▶ **Exercise directions**
In the listing below, a line holding "scenarios based on representations of the real network." and a line holding "- Those tasks" mark the range. Retype both exactly, with all lines between them.

▶ **Material provided**
◇ ◇ ◇ ◇ ◇ ◇ ◇

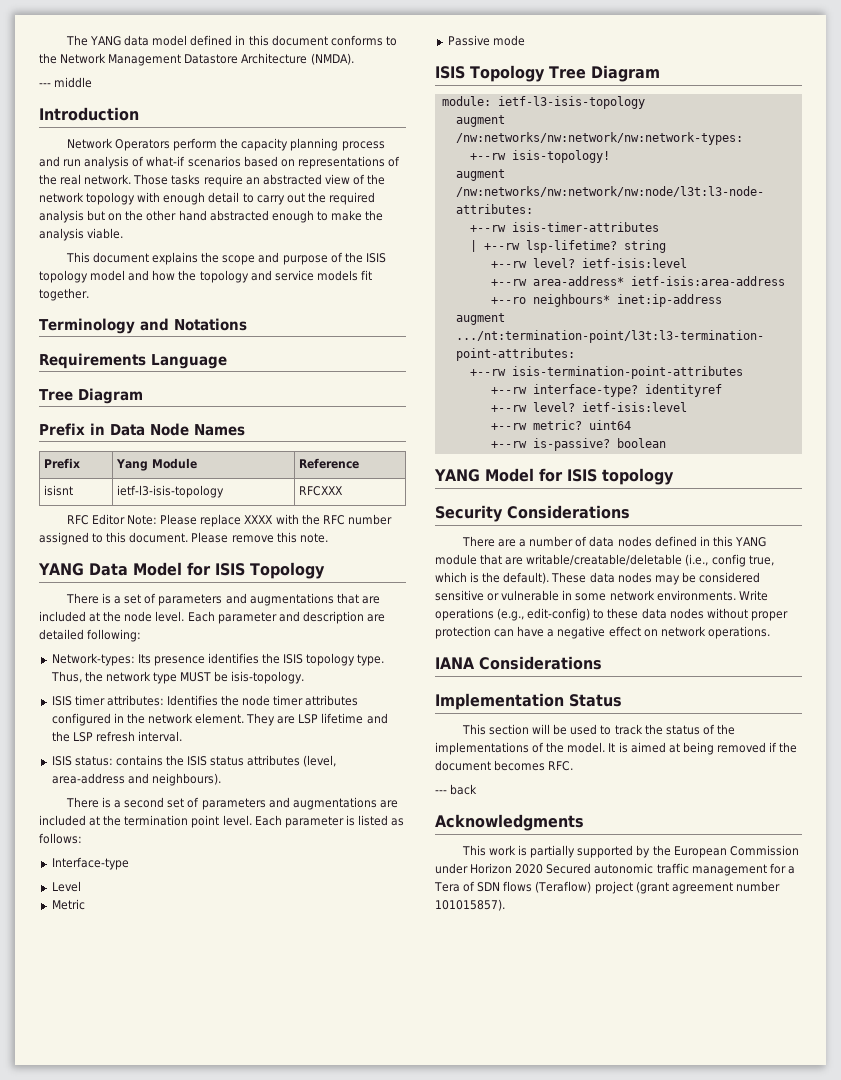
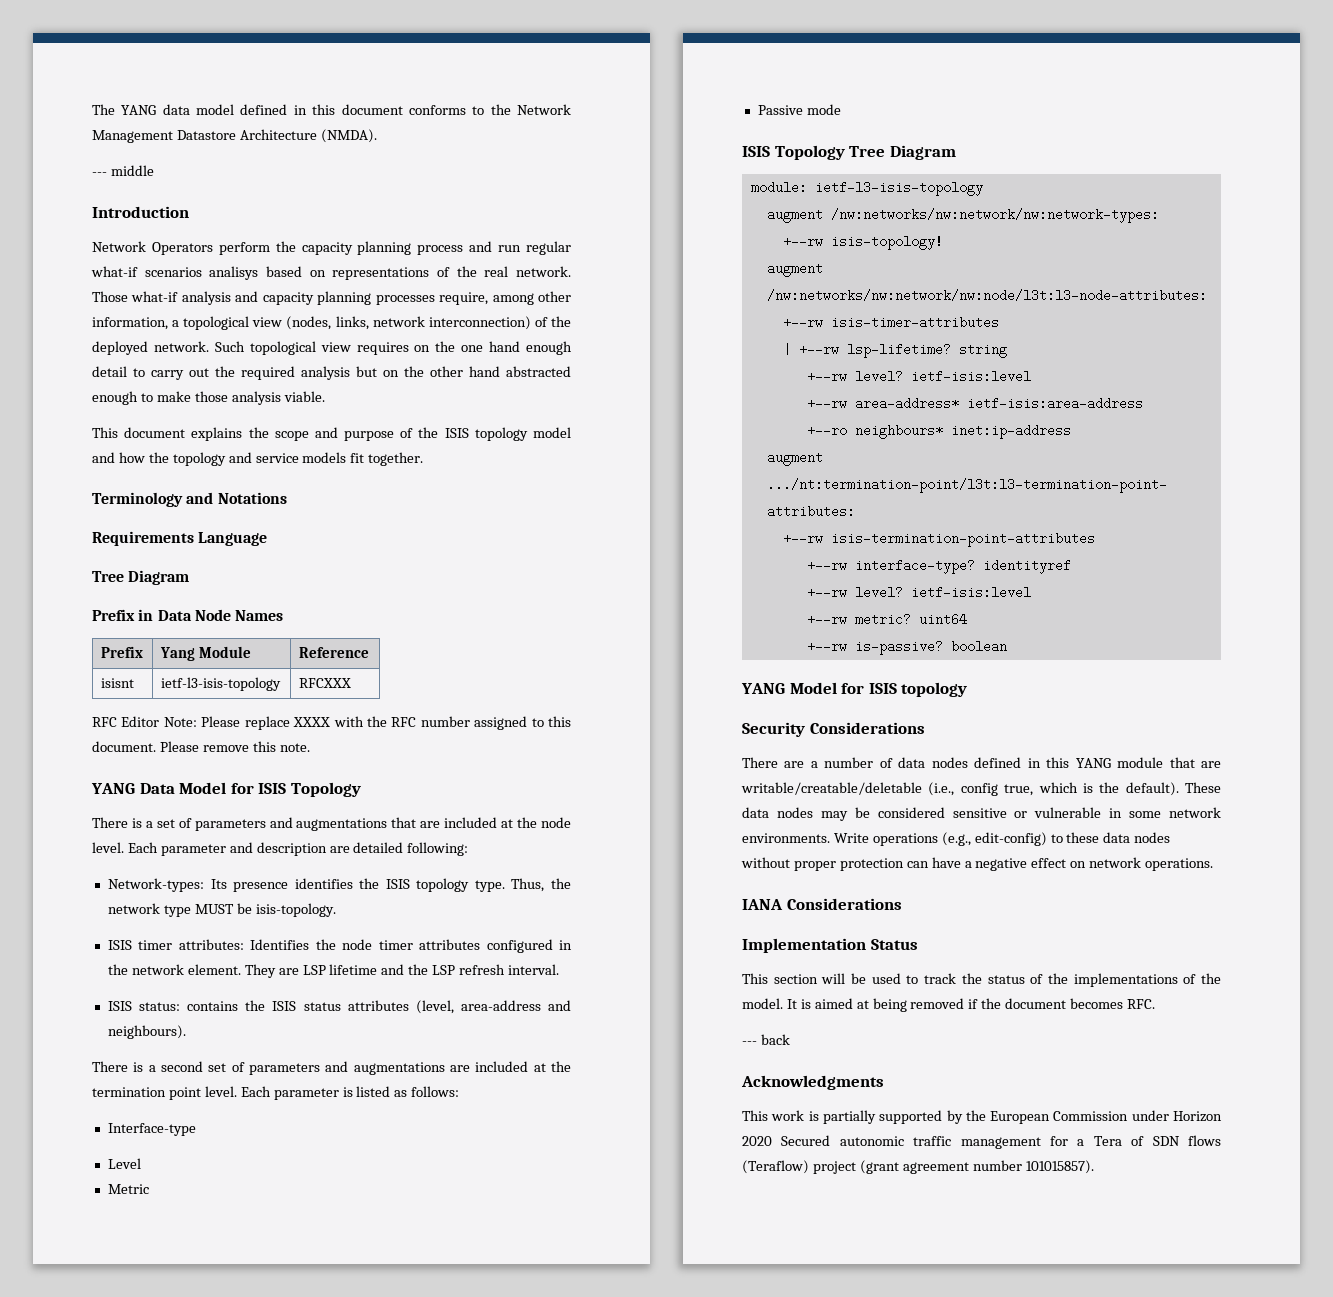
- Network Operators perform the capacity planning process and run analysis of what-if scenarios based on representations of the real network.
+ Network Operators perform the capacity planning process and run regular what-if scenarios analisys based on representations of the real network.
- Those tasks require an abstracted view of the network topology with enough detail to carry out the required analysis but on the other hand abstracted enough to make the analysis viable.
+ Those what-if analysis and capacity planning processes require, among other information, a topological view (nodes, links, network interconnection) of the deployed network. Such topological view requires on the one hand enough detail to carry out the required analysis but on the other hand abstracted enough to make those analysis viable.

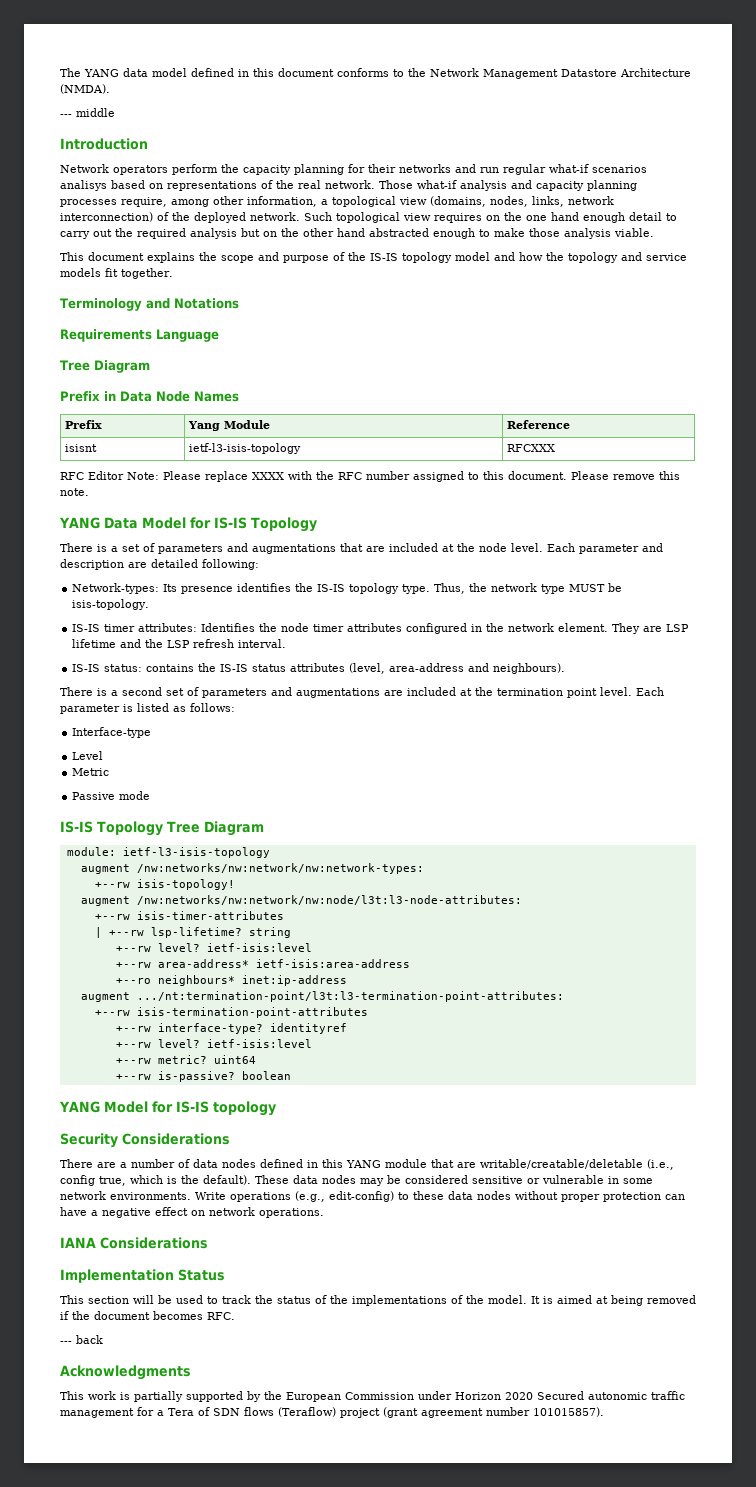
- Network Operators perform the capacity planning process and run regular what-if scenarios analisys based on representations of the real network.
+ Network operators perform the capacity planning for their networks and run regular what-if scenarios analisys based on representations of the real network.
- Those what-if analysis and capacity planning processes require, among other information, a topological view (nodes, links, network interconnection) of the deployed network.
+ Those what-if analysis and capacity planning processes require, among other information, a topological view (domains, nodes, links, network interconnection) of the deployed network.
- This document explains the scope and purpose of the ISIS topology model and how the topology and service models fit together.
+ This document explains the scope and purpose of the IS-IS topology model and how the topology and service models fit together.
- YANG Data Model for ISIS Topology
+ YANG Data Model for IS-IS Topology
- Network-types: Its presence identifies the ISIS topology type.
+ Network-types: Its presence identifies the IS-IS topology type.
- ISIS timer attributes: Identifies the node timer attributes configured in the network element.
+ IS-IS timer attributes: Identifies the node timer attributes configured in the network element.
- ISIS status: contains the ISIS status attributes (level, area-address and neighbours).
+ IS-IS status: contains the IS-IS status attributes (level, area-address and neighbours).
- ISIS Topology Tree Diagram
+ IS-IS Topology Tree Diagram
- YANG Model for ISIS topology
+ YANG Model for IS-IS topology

◇ ◇ ◇ ◇ ◇ ◇ ◇

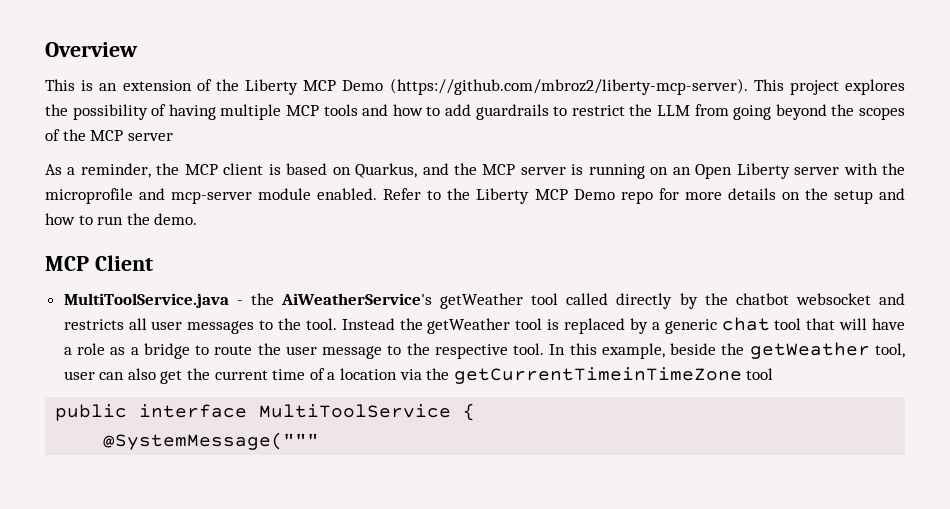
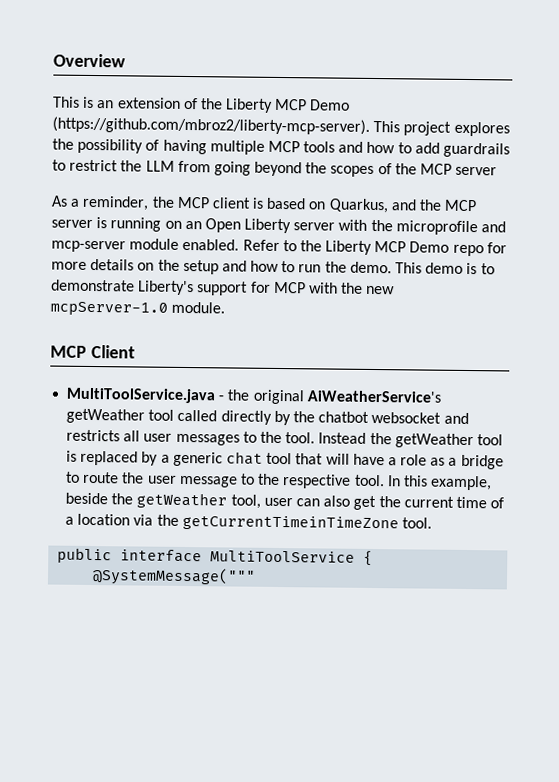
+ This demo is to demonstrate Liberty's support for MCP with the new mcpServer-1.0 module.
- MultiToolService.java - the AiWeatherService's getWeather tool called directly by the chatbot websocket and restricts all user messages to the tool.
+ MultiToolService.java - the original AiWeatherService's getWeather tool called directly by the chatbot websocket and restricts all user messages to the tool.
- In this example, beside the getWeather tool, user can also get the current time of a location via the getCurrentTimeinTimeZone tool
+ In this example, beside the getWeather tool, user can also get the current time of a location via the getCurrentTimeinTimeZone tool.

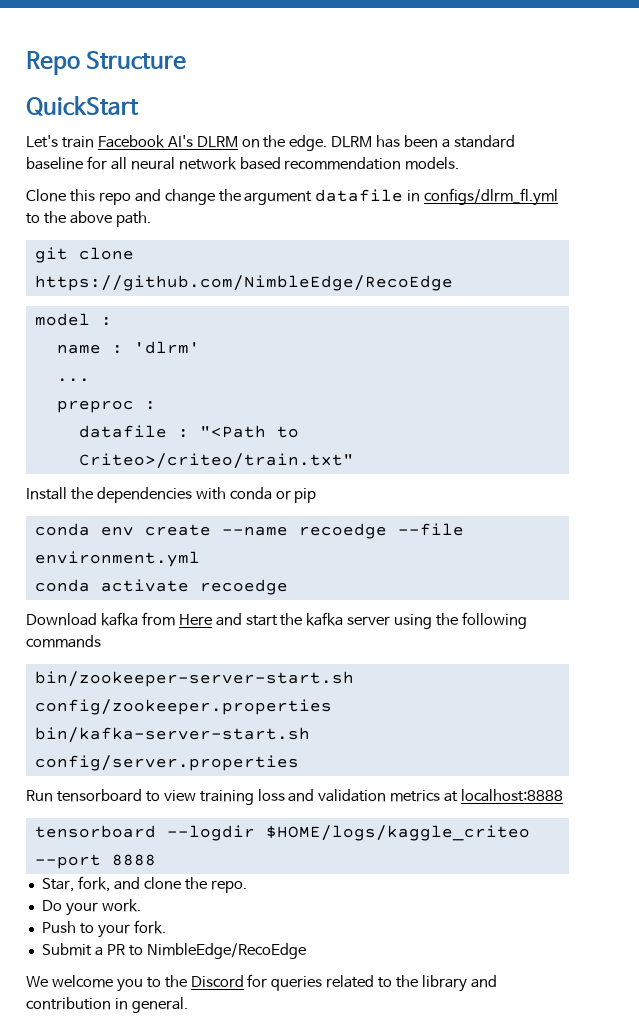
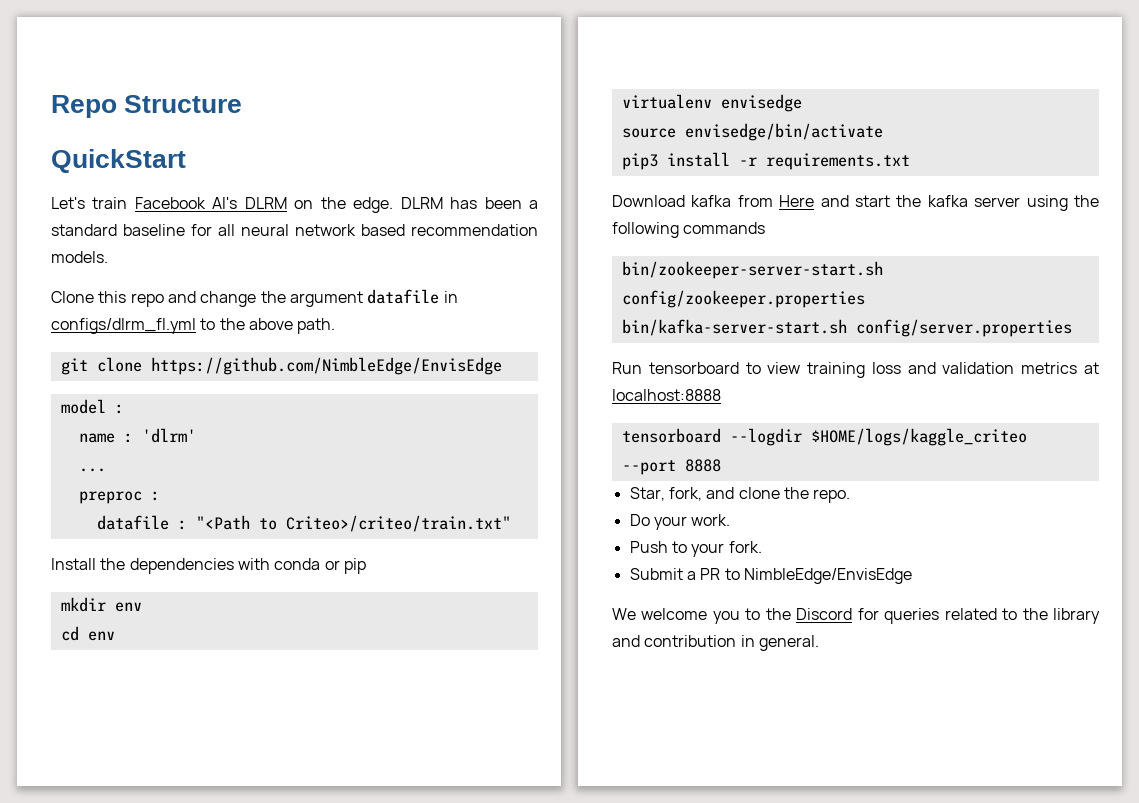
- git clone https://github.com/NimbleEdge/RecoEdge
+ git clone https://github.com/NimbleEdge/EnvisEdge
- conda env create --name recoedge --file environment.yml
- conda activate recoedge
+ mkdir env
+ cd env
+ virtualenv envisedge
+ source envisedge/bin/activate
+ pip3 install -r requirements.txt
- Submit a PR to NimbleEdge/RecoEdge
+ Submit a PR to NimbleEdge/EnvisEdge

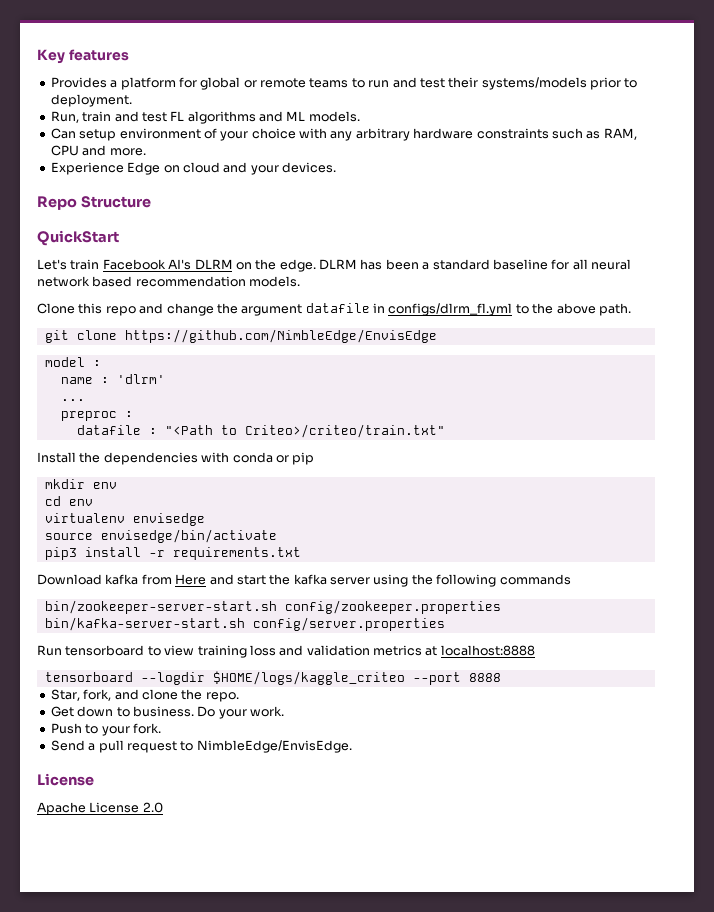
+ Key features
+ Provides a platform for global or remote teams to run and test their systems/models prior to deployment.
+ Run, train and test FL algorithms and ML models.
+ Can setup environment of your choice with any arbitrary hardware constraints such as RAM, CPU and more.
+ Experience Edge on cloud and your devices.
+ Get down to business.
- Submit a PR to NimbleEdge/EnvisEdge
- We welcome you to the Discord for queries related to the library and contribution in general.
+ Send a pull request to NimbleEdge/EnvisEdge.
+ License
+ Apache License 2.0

◇ ◇ ◇ ◇ ◇ ◇ ◇

▶ **Result**
- Network Operators perform the capacity planning process and run analysis of what-if scenarios based on representations of the real network.
+ Network Operators perform the capacity planning process and run regular what-if scenarios analisys based on representations of the real network.
- Those tasks require an abstracted view of the network topology with enough detail to carry out the required analysis but on the other hand abstracted enough to make the analysis viable.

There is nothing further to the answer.